Top of RECORD SET

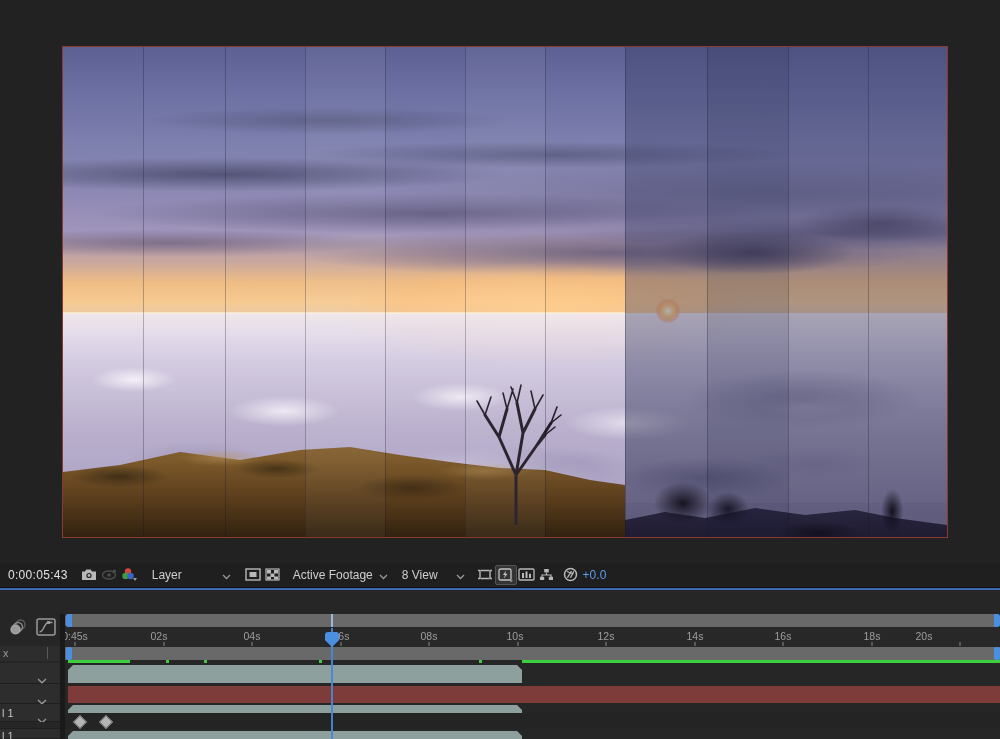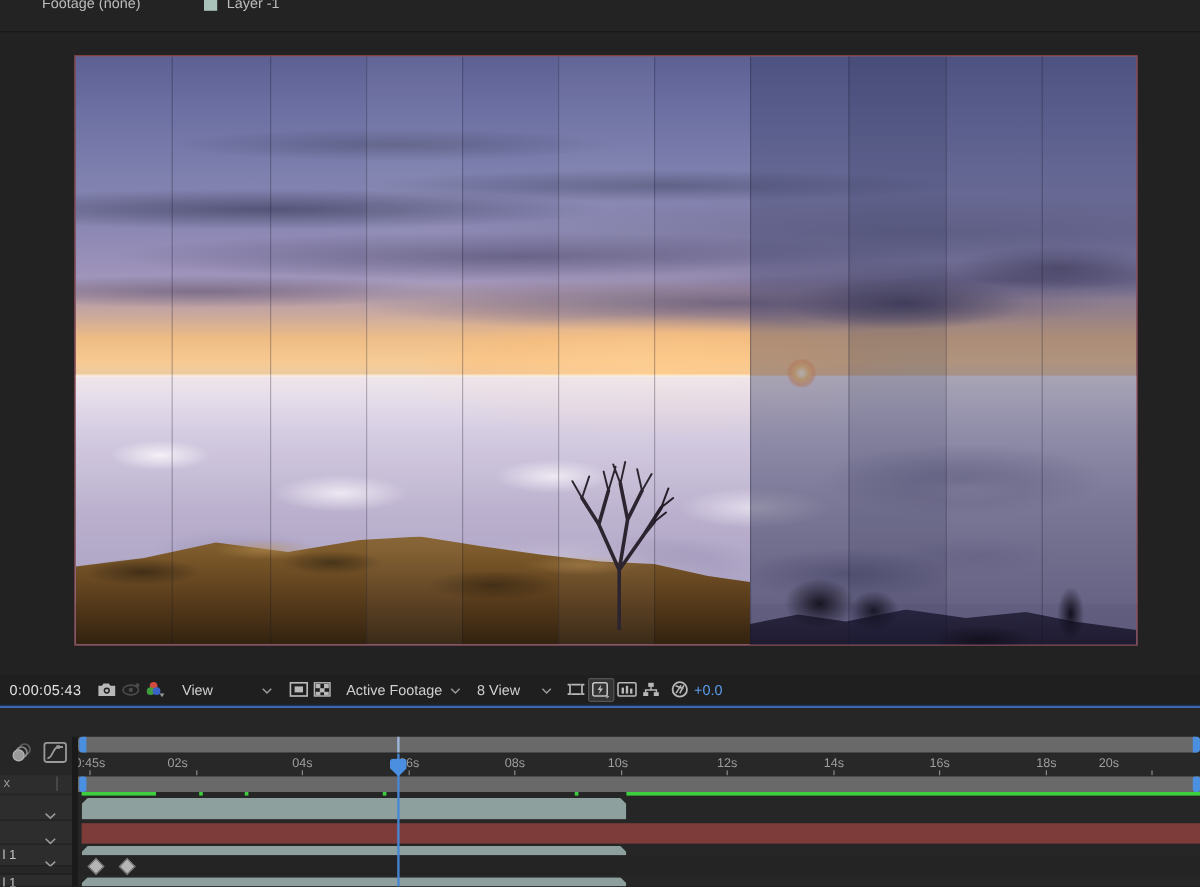--- a/index.html
+++ b/index.html
@@ -118,11 +118,6 @@
 
 <div class="app">
 
-  <div class="abs tabbar">
-    <span class="tab-label" style="left:35px;">Footage (none)</span>
-    <span class="tab-swatch"></span>
-    <span class="tab-label" style="left:189px;">Layer -1</span>
-  </div>
 
   <div class="abs comp-panel">
     <div class="viewer">

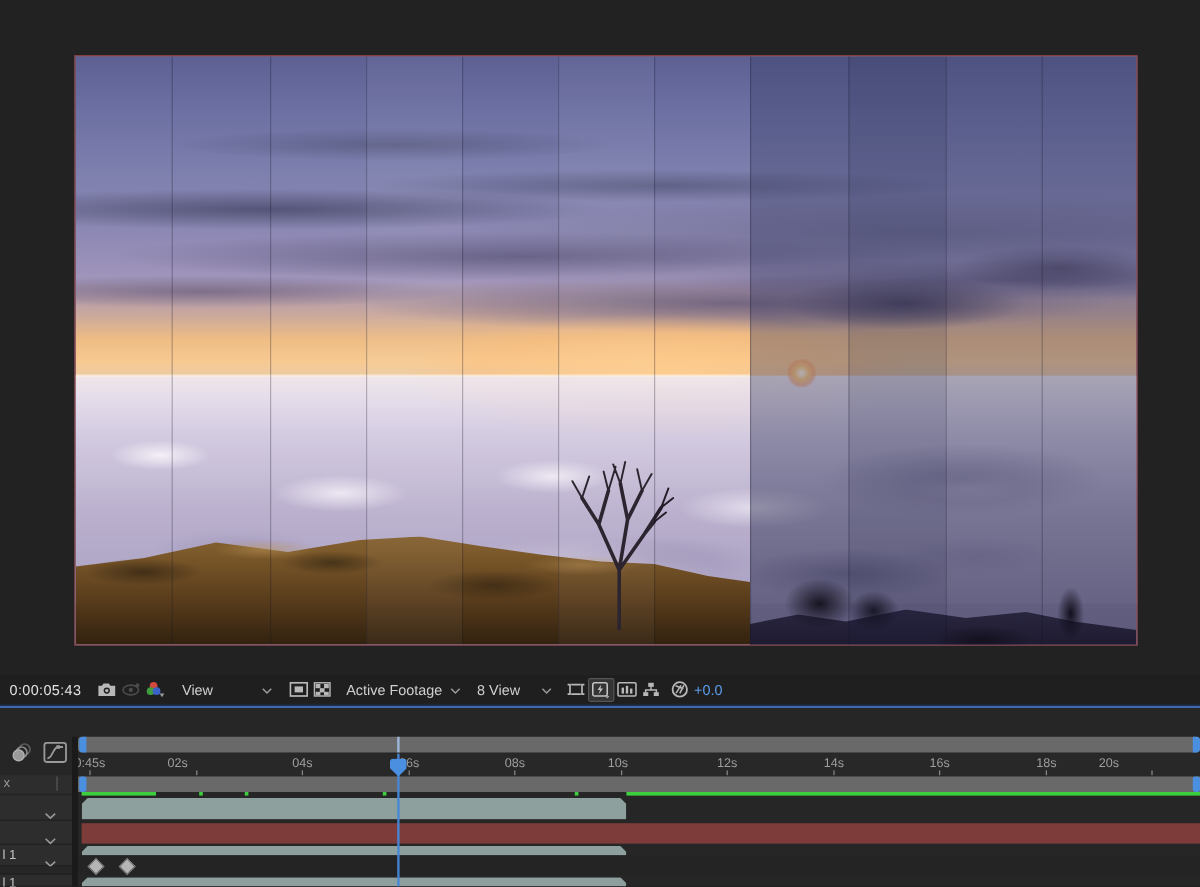--- a/index.html
+++ b/index.html
@@ -186,7 +186,7 @@
         </svg>
     </span>
 
-    <span class="ddlabel" style="margin-left:12px">View</span>
+    <span class="ddlabel" style="margin-left:12px">Layer</span>
     <span class="chev" style="margin-left:40px">
       <svg width="9" height="6" viewBox="0 0 9 6">
           <path d="M1 1 L4.5 4.5 L8 1" stroke="#9a9a9a" stroke-width="1.3" fill="none"></path>

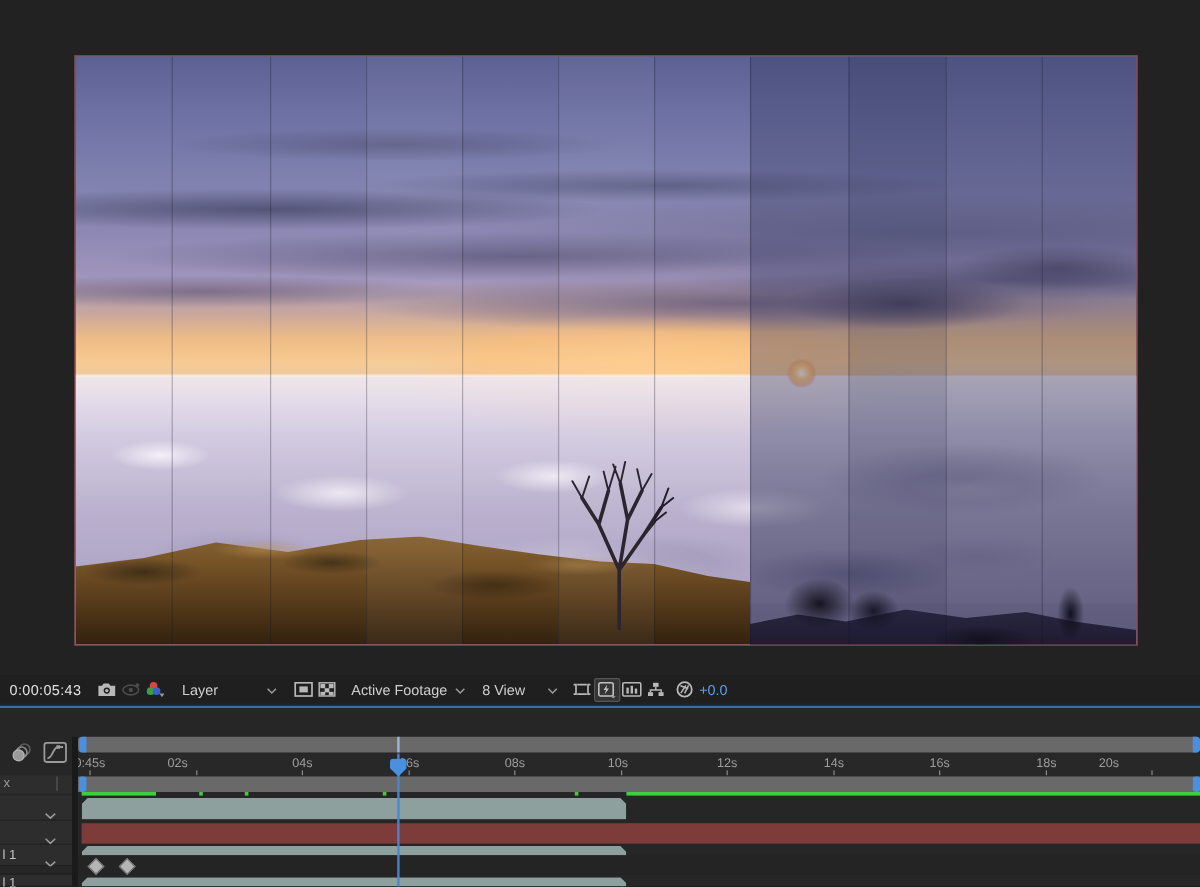--- a/index.html
+++ b/index.html
@@ -319,7 +319,7 @@
       <div class="ruler">
         <span class="rlabel" style="left:10px">0:45s</span>
           <span class="rtick" style="left:10px"></span>
-        <span class="rlabel" style="left:83px">02s</span>
+        <span class="rlabel" style="left:94px">02s</span>
           <span class="rtick" style="left:99px"></span>
         <span class="rlabel" style="left:187px">04s</span>
           <span class="rtick" style="left:187px"></span>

Bottom of RECORD SET

**DESCRIPTION OF THE TASK:**
Which lines above contain "rlabel"? Show each of them.

**SOLVED EXERCISE:**
         <span class="rlabel" style="left:10px">0:45s</span>
-        <span class="rlabel" style="left:83px">02s</span>
+        <span class="rlabel" style="left:94px">02s</span>
         <span class="rlabel" style="left:187px">04s</span>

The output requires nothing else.